Saved data entries
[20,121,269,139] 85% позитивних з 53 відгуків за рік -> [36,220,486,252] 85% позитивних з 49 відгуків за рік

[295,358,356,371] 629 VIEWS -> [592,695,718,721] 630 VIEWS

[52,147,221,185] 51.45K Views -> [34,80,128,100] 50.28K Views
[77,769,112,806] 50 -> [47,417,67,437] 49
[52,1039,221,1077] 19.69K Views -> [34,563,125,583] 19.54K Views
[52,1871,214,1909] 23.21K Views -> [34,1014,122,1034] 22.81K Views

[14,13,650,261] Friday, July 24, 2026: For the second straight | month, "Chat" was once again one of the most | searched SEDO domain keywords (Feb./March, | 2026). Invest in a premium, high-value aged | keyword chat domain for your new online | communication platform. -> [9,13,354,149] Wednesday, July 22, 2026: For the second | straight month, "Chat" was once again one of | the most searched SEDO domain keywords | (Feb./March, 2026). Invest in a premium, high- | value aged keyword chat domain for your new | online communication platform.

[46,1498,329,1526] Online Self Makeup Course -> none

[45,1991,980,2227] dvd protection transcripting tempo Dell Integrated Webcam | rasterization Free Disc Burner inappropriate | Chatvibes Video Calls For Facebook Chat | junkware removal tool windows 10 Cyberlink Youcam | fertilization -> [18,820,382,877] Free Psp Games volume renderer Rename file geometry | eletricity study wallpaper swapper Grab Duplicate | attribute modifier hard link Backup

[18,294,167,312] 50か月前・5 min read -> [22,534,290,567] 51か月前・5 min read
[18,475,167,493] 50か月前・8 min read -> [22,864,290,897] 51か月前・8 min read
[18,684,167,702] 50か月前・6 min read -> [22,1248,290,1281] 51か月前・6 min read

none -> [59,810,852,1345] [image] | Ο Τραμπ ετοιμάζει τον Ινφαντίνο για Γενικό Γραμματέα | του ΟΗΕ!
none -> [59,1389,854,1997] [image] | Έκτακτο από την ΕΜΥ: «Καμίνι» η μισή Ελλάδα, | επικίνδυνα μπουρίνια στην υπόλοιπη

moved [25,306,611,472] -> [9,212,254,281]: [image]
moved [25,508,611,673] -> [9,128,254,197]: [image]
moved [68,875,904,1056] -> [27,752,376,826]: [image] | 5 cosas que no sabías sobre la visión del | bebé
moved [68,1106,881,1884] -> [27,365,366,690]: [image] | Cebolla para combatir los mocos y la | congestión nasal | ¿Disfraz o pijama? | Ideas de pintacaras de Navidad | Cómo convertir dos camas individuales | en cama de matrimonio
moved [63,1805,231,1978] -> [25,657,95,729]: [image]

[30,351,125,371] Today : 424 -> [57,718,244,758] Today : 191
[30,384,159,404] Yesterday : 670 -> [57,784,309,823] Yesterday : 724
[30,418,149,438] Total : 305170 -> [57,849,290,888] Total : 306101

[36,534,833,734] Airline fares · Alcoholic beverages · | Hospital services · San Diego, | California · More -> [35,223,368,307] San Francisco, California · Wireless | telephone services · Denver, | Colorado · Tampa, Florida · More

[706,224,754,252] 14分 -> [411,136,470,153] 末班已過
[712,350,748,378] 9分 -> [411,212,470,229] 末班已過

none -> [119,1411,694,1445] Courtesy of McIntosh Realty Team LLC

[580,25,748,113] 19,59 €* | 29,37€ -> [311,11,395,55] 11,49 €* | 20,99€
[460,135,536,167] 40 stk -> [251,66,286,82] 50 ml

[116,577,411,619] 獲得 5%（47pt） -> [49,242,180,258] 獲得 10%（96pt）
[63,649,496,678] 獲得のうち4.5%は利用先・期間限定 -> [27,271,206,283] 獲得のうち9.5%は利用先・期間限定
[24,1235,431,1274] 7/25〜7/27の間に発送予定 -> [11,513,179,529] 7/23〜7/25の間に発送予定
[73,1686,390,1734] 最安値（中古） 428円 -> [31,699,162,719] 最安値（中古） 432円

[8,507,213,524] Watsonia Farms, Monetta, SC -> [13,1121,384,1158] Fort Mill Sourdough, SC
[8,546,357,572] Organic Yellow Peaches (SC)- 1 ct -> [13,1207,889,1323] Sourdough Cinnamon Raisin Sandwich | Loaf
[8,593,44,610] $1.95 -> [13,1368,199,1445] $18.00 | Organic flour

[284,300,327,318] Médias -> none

Task requirements »
Copy, exactly and only, the lines above that begin with the one containing "[52,1039,221,1077] 19.69K Views" and finish with the one containing "[52,1871,214,1909] 23.21K Views".

Exercise solution »
[52,1039,221,1077] 19.69K Views -> [34,563,125,583] 19.54K Views
[52,1871,214,1909] 23.21K Views -> [34,1014,122,1034] 22.81K Views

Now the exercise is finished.